Jinyoung membungkuk sopan, me perkenalkan dirinya. "Annyounghaseo, perkenalkan nama saya Park Jinyoung."

"Duduklah disini Jinyoung, santai saja, jangan gugup."

Bagaimana Jinyoung tidak gugup, bos baru -- maksudnya calon bosnya adalah pemuda tampan dengan tubuh atletis, Jinyoung perkirakan umurnya hanya beda beberapa tahun dengan dirinya.

Pemuda itu tertawa pelan saat melihat Jinyoung yang kini duduk tegak dihadapannya dengan wajah serius dan peluh dingin di pelipisnya.

"Apa wajahku menyeramkan sampai kau tegang begitu?" Canda Sang pemuda.

Jinyoung menggeleng pelan sebagai jawaban. Melihat wajah tampan dengan rahang tegas dan kedua mata bulat besar yang indah itu membuatnya semakin gugup. Belum lagi suara berat husky yang terdengar seksi bagi telinga siapapun.

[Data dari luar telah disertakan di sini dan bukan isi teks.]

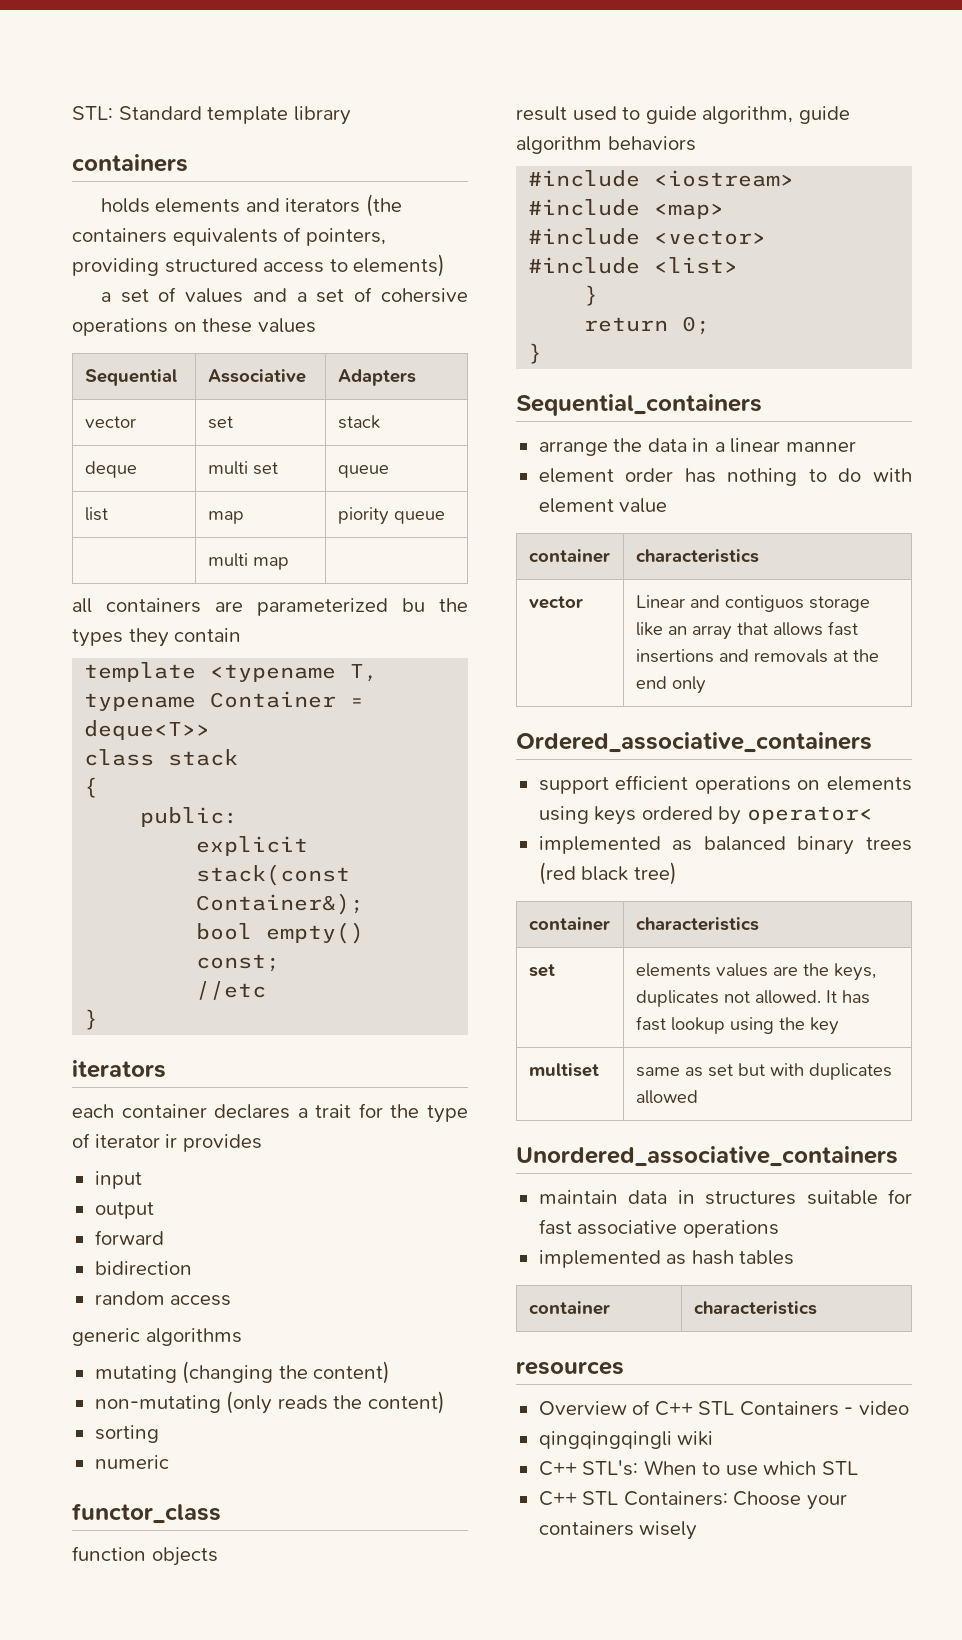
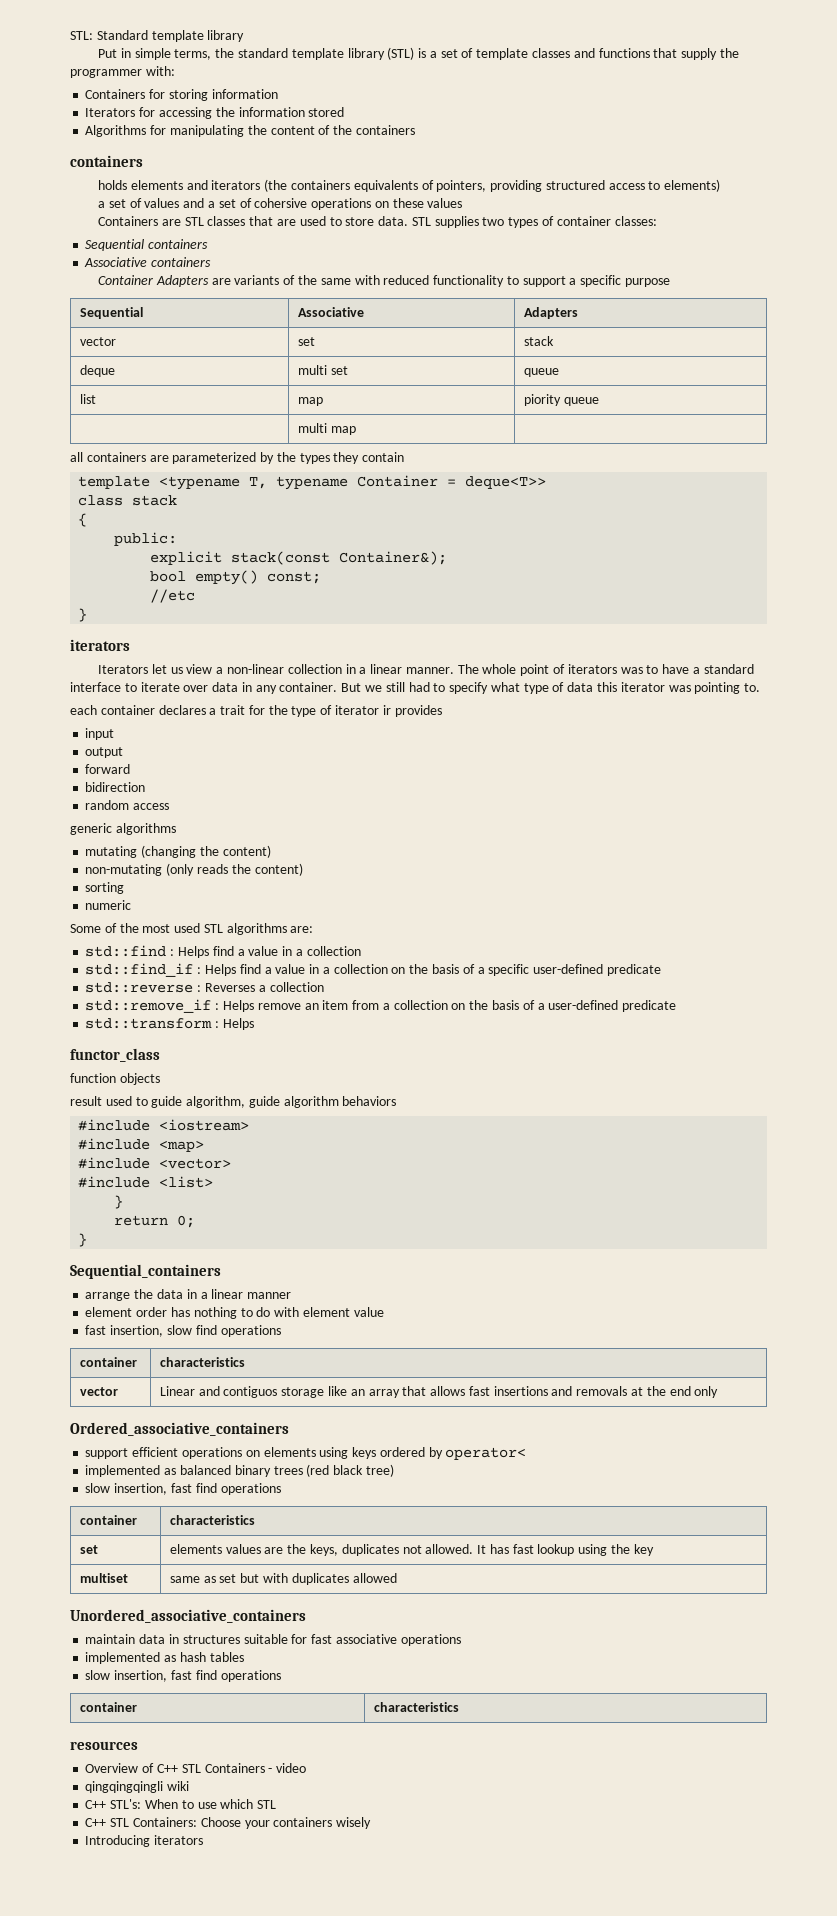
(351, 115) none -> [98,47,739,60] [70,66,175,78] [85,89,278,101] [85,107,345,119] [85,125,415,137] // Put in simple terms, the standard template library (STL) is a set of template classes and functions that supply the programmer with: // Containers for storing information // Iterators for accessing the information stored // Algorithms for manipulating the content of the containers
(316, 325) none -> [98,216,657,228] [85,239,209,251] [84,257,212,267] [98,275,671,287] // Containers are STL classes that are used to store data. STL supplies two types of container classes: // Sequential containers // Associative containers // Container Adapters are variants of the same with reduced functionality to support a specific purpose
[402,598,425,612] bu -> [260,452,275,464] by
(166, 1069) none -> [98,664,754,676] [70,682,761,694] // Iterators let us view a non-linear collection in a linear manner. The whole point of iterators was to have a standard interface to iterate over data in any container. But we still had to specify what type of data this iterator was pointing to.
(169, 1462) none -> [70,923,314,935] [85,945,361,958] [85,963,661,977] [85,982,324,993] [85,999,677,1013] [85,1018,254,1030] // Some of the most used STL algorithms are: // std::find : Helps find a value in a collection // std::find_if : Helps find a value in a collection on the basis of a specific user-defined predicate // std::reverse : Reverses a collection // std::remove_if : Helps remove an item from a collection on the basis of a user-defined predicate // std::transform : Helps
(668, 505) none -> [85,1325,281,1337] // fast insertion, slow find operations
(677, 873) none -> [85,1483,281,1495] // slow insertion, fast find operations
(795, 1257) none -> [85,1670,281,1682] // slow insertion, fast find operations
(698, 1530) none -> [85,1835,204,1847] // Introducing iterators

"Namaku Wang Jackson, kau bisa memanggilku Jackson atau Gaga. Apa kau bisa membuat kopi, Jinyoung?"

Jinyoung mengangguk, sedetik kemudian ia menggeleng. Dirinya merutuki dalam hati karena bersikap bodoh. Mana bisa ia membawa pengalamannya membuat kopi di rumah Jaebum dengan meracik kopi di cafe. Walau Jaebum mengatakan kopi buatan Jinyoung adalah yang terbaik, bahkan lebih nikmat dari cafe manapun. Hhh....lagi-lagi Jaebum, disaat seperti ini bisa-bisanya ia memikirkan pria itu.

Jackson kembali tertawa melihat tingkah Jinyoung mengangguk juga menggeleng diwaktu bersamaan menurutnya lucu.

Tawa Jackson membuat Jinyoung bingung juga malu, sikapnya pasti sangat menjengkelkan.

"Maaf bos, saya tidak bisa meracik kopi, tetapi saya pastikan akan giat belajar sampai saya bisa. Jika anda bersedia menerima saya bekerja disini, saya akan melakukan yang terbaik. Saya juga tidk masalah bekerja lembur jika diperlukan." Ucapnya penuh semangat.

Jackson semakin tergelak, ia pikir Jinyoung orang yang kaku ternyata cerewet juga.

Dahi Jinyoung menggernyit, wajahnya berubah serius, ia menegur Jackson dengan suara melengking yang khas "Kenapa anda tertawa? Apa yang lucu? Saya datang kesini untuk melamar pekerjaan bukan stand up komedi yang menghibur anda!"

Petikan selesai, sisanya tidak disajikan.